どうやら白いのが、持って帰ってきた肉を串焼きにして焼いているらしい。
(ぐ…確かにうまそうな匂いだ。)
どうやら肉が焼けたらしい。満面の笑みでこっちに焼けた肉を持ってきた。
「えっと…こっちが心臓で…これが肝…それでこれが腸…美味しい。」
どうやら食べてみろと言っているらしい、期待に満ちた目でこちらを見てくる。
仕方ない…確かにうまそうな匂いだし…しっかり焼いてあるようだし、少しくらいならいいか。
一口大に切られて、串に刺さった心臓を恐る恐る口にする。
「…うっ!」
あまりの事に立ち上がる。う…うまいなにこれ!思わず次々に口に運んでいく。
なにこれ、すごいうまい。噛むと旨味が溢れてくる。しかも弾力はすごいが、噛み切るのは容易だどんどん食べられる。
「フヘヘへ…」
ガッつく俺の様子を見て、嬉しそうな白いの…悔しいが確かにうまい。
次は肝に手を伸ばす。口に入れると濃厚な旨味と甘みを感じる。うまい…臭みもなく食べやすい。
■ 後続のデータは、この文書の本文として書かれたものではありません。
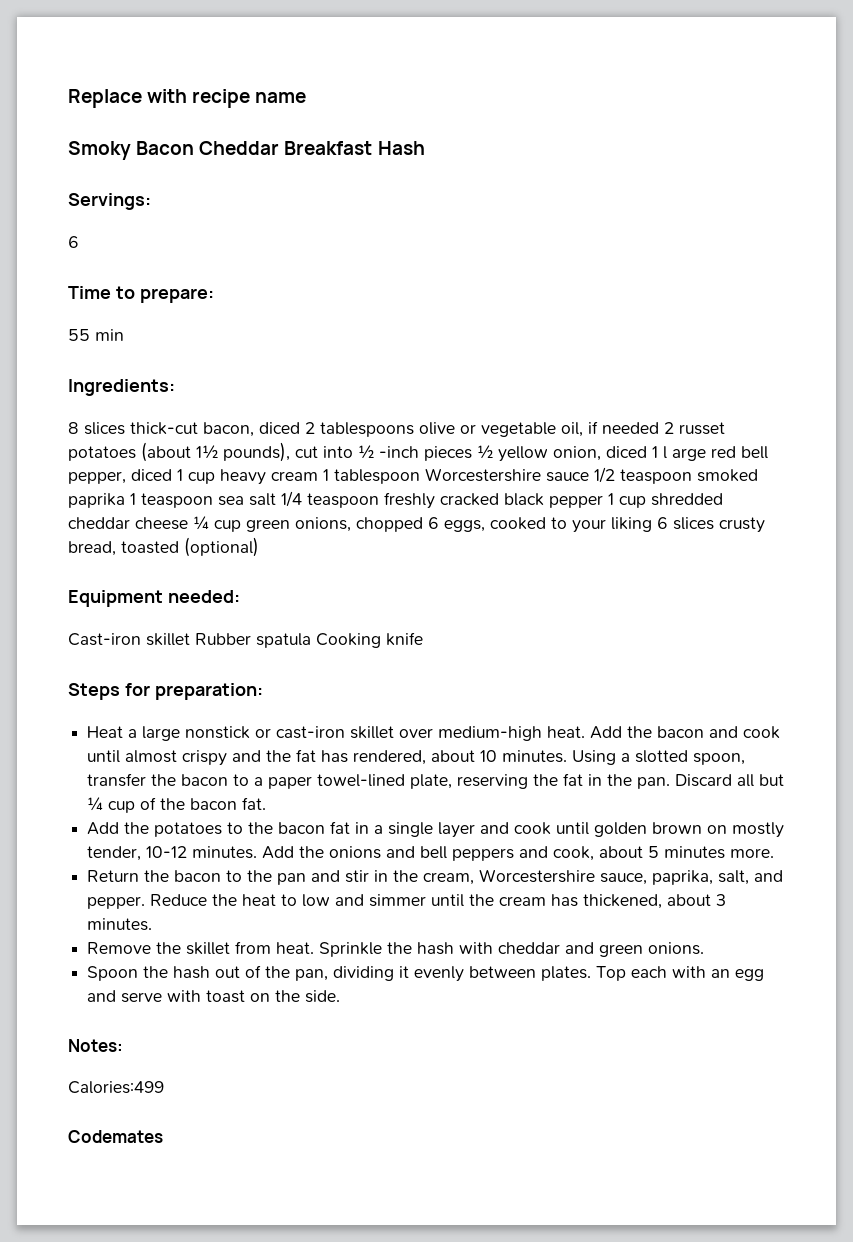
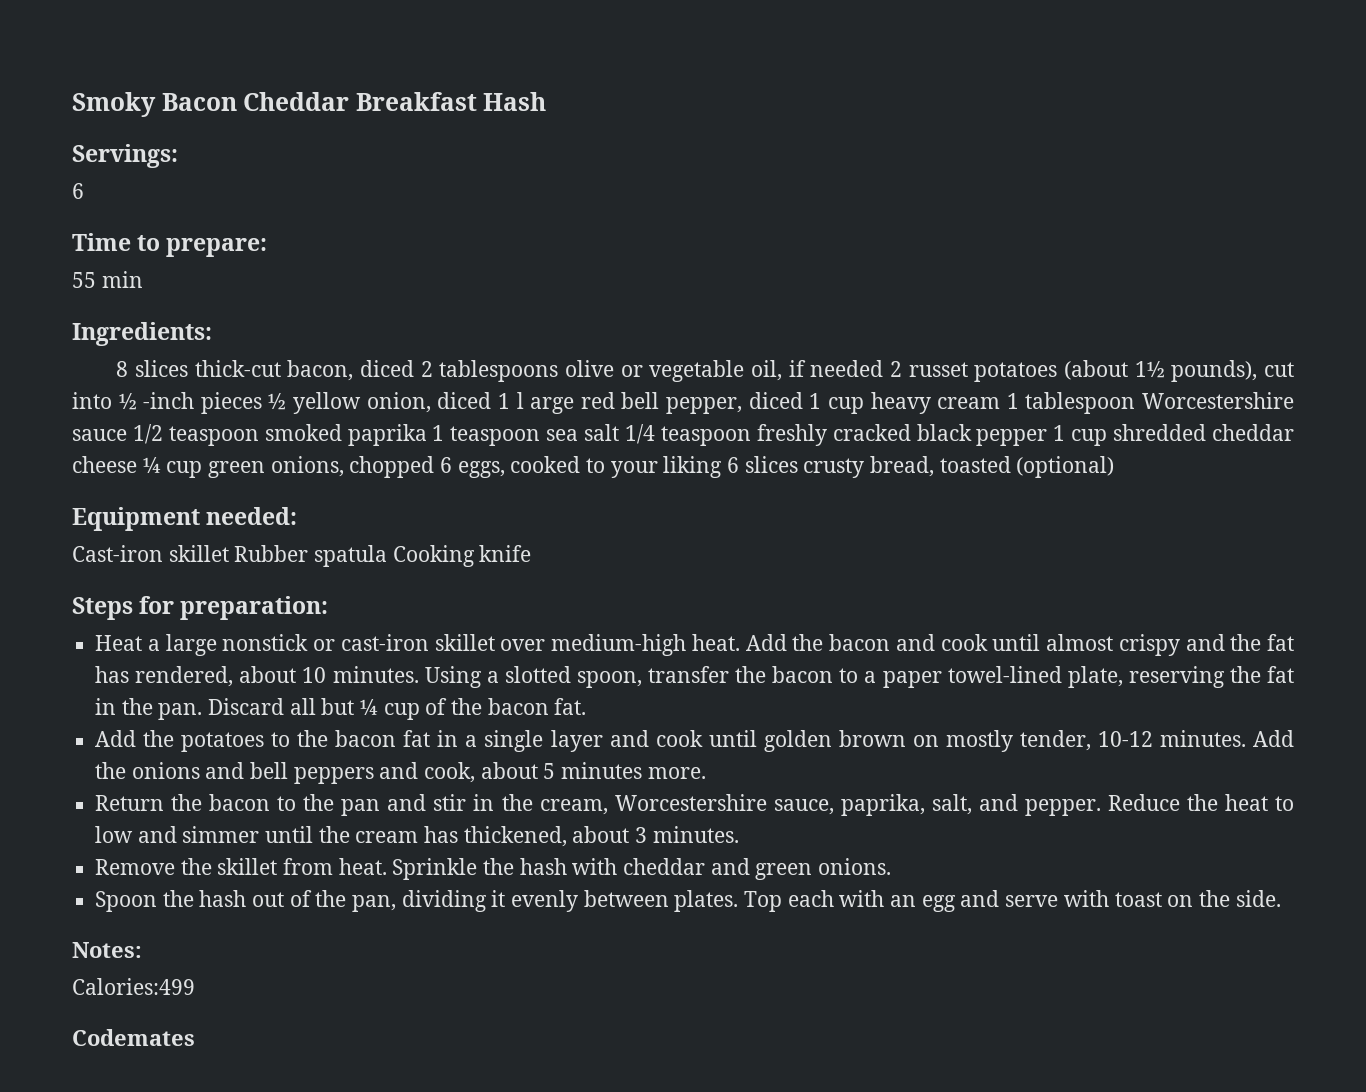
[68,89,307,108] Replace with recipe name // -> (72, 104) none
そして、最後の腸に手を伸ばす。口に入れた瞬間は、炭火で焼かれたパリッとした表面の感触が小気味いい。それでいて、噛むと中から肉汁が溢れ出てくる。脂の甘みが食欲をそそる。
気がつくとあっと言う間に食べ終わっていた。俺よりも早く食べ終わっていた白いのを見る。
「まぁ…なんだ、美味かったぞ。」
「でしょ!」
すごい得意気にそう言うと、俺に近寄ってきて、ご褒美とばかりに、俺の膝を枕に寝転ぶ。まぁ、今日はいいか…そう思い、脂でテカテカになった口の周りを拭いてやる。
「にへへ」
嬉しいのか恥ずかしいのかよくわからない顔で笑う白いの。頬を擦り付けてくるのでおそらく嬉しいのだろう。
こんな生活も悪くもない…そう思いながら、白いのの頭を撫でながら微睡みに落ちていった。